Plus largement cette refondation suppose d'aborder -enfin- de front la massification actuelle d'une scolarité prolongée, en l'envisageant comme une démocratisation, dont il faut assumer tous les enjeux. Dans cette démarche qui relève de l'urgence, l'oralité a toute sa place. En effet, si la fracture scolaire, telle qu'elle recouvre la fracture sociale, passe par la littéracie, elle passe aussi par l'oralité.

  1. On perçoit bien le pléonasme au plan sémantique.
  2. Sur le style formulaire, voir Anscombre (2000).
  3. L'enseignant sanctionne dans les devoirs tout ce qui relève du parlé, le désignant, de manière floue, par le terme générique d' " oral ". Il faudrait pouvoir mettre en place, en classe, une authentique étude du parlé, à partir des travaux de Blanche-Benveniste (1997), permettant de penser la relation entre l'oral et l'écrit chez les élèves (Chanfrault, 2001).
  4. D'où les orientations retenues, pour les apprentissages, par Dolz et Schneuwly (1998) qui privilégient les genres formels et par Maurer (2001), qui met l'accent sur la dimension socio-pragmatique.
  5. Enjeux qui n'apparaissent pas toujours clairement aux élèves.
  6. On perçoit bien les enjeux sociaux de cet apprentissage. Pour s'en tenir au contexte social récent des licenciements, on ne peut ici qu'opposer, en matière de performance orale, d'un côté les ouvrières de Moulinex, munies d'un bagage scolaire restreint, qui s'effaçaient, à la télévision, devant leurs délégués syndicaux, et de l'autre les vendeuses de Marks & Spencer, qui, dotées d'une scolarité plus longue et d'une formation à la communication commerciale, maîtrisaient la parole publique jusqu'à supplanter, dans les négociations, leurs délégués syndicaux.

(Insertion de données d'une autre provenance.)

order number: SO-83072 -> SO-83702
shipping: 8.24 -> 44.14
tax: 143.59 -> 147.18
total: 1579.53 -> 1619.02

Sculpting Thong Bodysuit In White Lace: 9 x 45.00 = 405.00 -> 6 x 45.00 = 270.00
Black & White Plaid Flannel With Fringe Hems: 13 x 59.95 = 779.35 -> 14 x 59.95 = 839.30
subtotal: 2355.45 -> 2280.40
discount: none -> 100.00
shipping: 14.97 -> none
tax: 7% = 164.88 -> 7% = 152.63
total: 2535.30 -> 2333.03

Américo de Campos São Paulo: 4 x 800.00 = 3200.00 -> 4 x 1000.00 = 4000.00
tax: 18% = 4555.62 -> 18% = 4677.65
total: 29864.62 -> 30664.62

  7. On ne peut que constater que la réflexion sur cette relation s'est développée dans les pays anglo-saxons. Tout se passe, en France, comme si les représentations scolaires de l'écrit et de l'oral venaient, dans ce domaine, inhiber la recherche.
  8. On notera au passage que la référence à l'Etat permet d'aborder la construction identitaire de l'élève, prise dans l'oralité, en référence à l'École, comme Appareil Idéologique d'Etat, au sens d'Althusser.

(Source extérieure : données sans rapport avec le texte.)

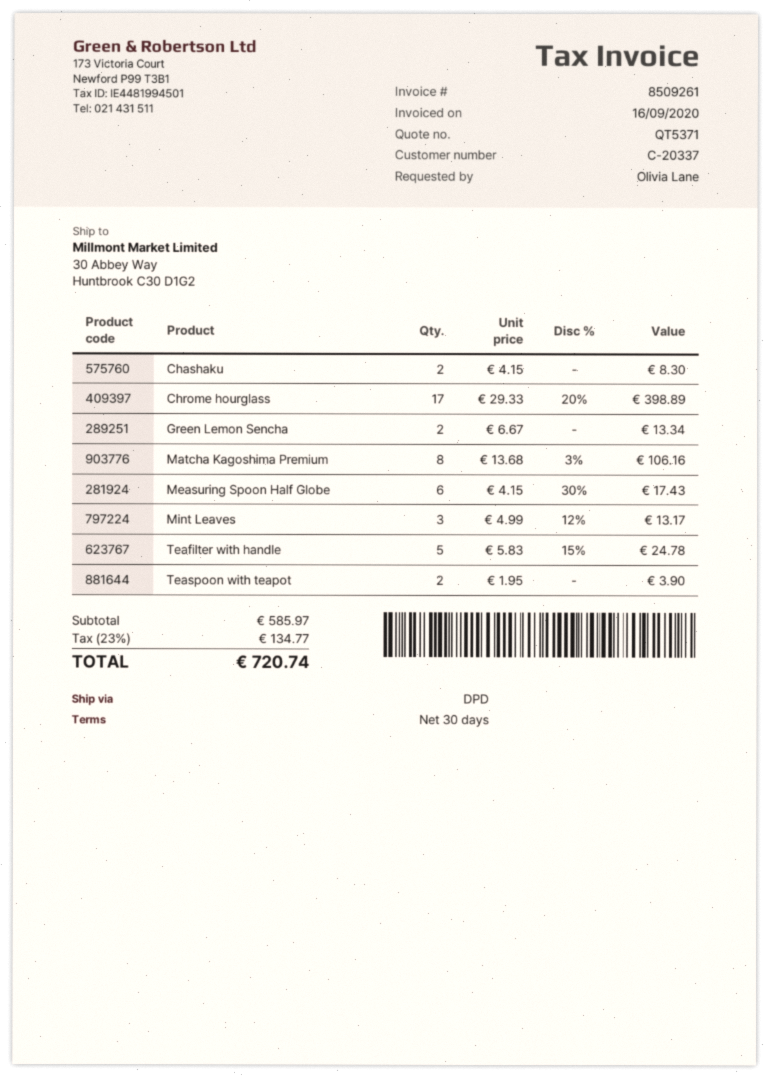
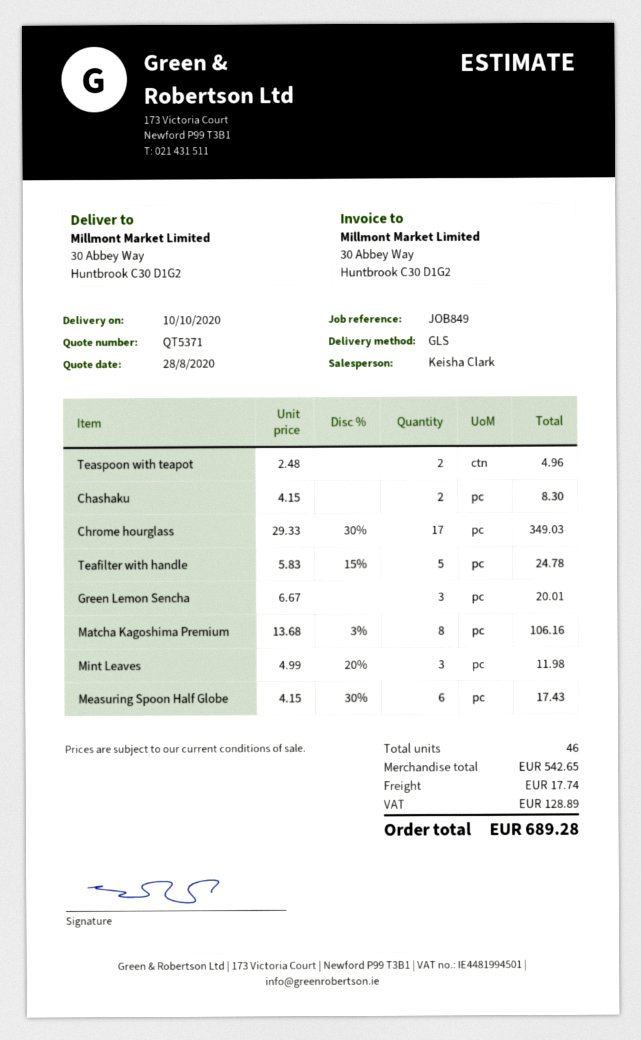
shipping method: DPD -> GLS
Chrome hourglass: 17 x 29.33 - 20% = 398.89 -> 17 x 29.33 - 30% = 349.03
Green Lemon Sencha: 2 x 6.67 = 13.34 -> 3 x 6.67 = 20.01
Mint Leaves: 3 x 4.99 - 12% = 13.17 -> 3 x 4.99 - 20% = 11.98
Teaspoon with teapot: 2 x 1.95 = 3.90 -> 2 x 2.48 = 4.96
subtotal: 585.97 -> 542.65
shipping: none -> 17.74
tax: 134.77 -> 128.89
total: 720.74 -> 689.28

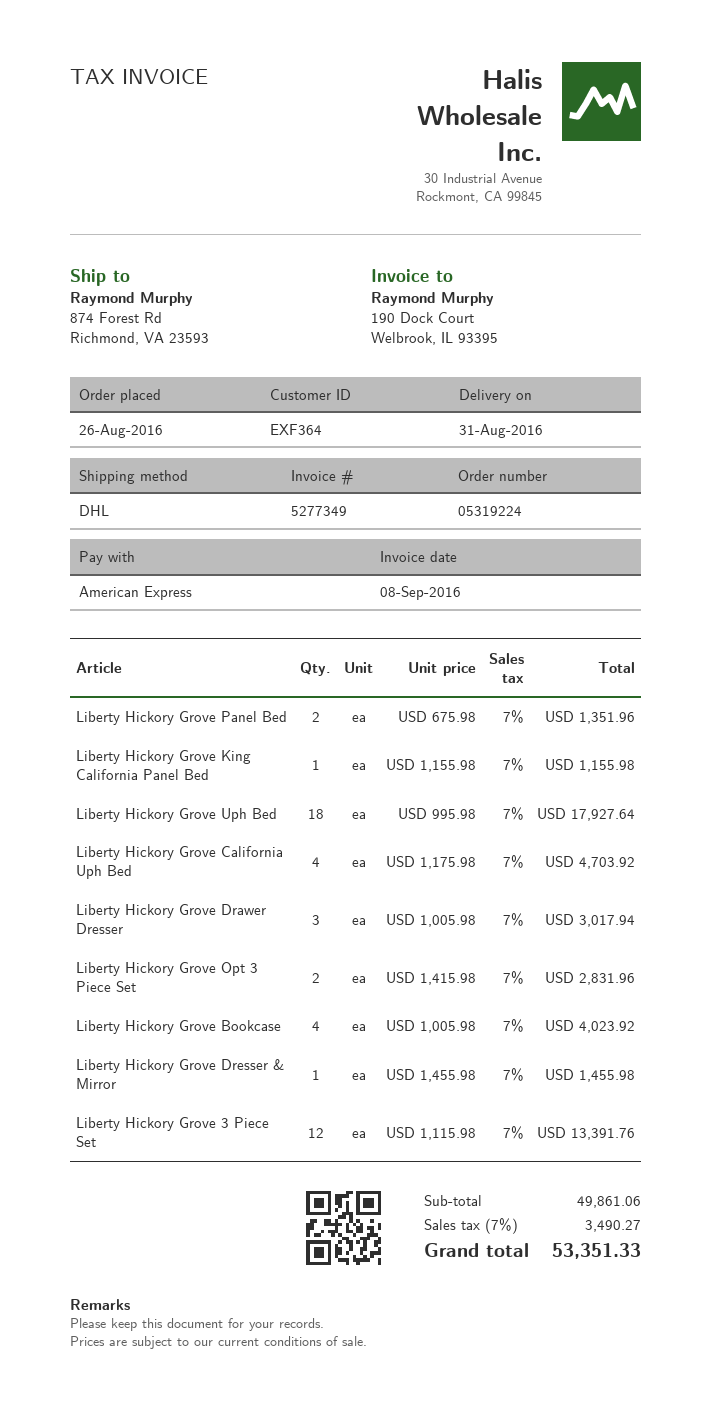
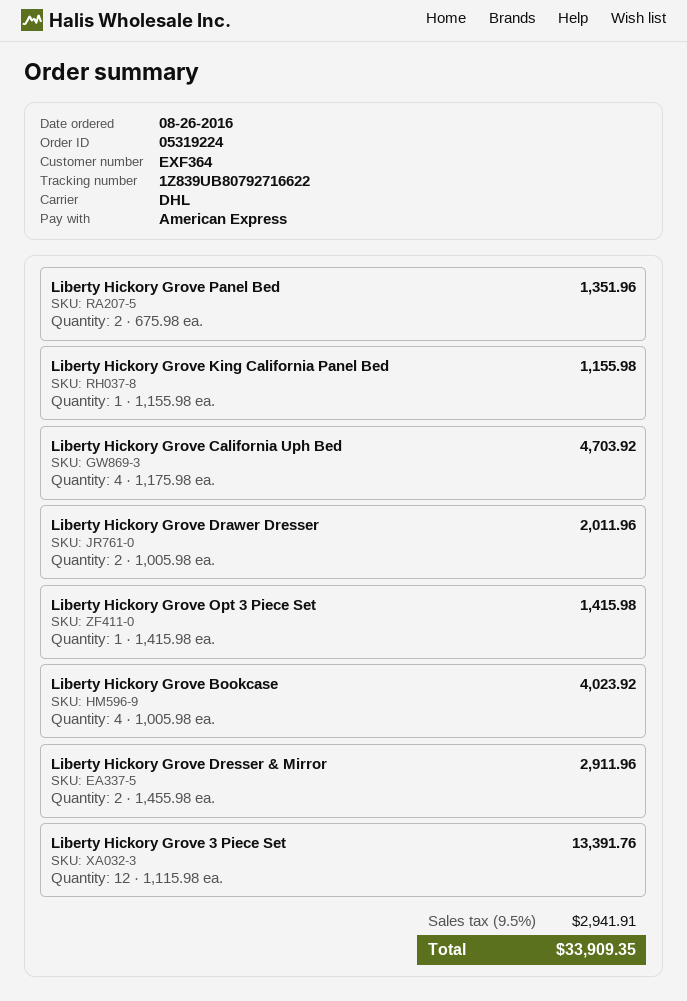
Liberty Hickory Grove Uph Bed: 18 x 995.98 = 17927.64 -> none
Liberty Hickory Grove Drawer Dresser: 3 x 1005.98 = 3017.94 -> 2 x 1005.98 = 2011.96
Liberty Hickory Grove Opt 3 Piece Set: 2 x 1415.98 = 2831.96 -> 1 x 1415.98 = 1415.98
Liberty Hickory Grove Dresser & Mirror: 1 x 1455.98 = 1455.98 -> 2 x 1455.98 = 2911.96
tax: 7% = 3490.27 -> 9.5% = 2941.91
total: 53351.33 -> 33909.35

  9. L'oralité de l'École de J.Ferry prenait en charge la mémorisation : mise en poème des théorèmes mathématiques : Le carré de l'hypothénuse/est égal, si je ne m'abuse/à la somme des carrés/des deux autres côtés, ou, en géographie, détour par l'octosyllabe -le blé, la vigne et l'olivier- pour l'agriculture méditerranéenne. Si le refus des savoirs déclaratifs a fait reculer le travail mnémotechnique mené en classe, l'oralité nous donne l'occasion de repenser ces questions, qui n'ont rien d'obsolète.
  10. Ils sont nombreux à faire ainsi leur jardin secret du plaisir pris aux titres de Libération, aux contrepétries du Canard enchaîné, aux chansons de Boby Lapointe et aux brèves de comptoir.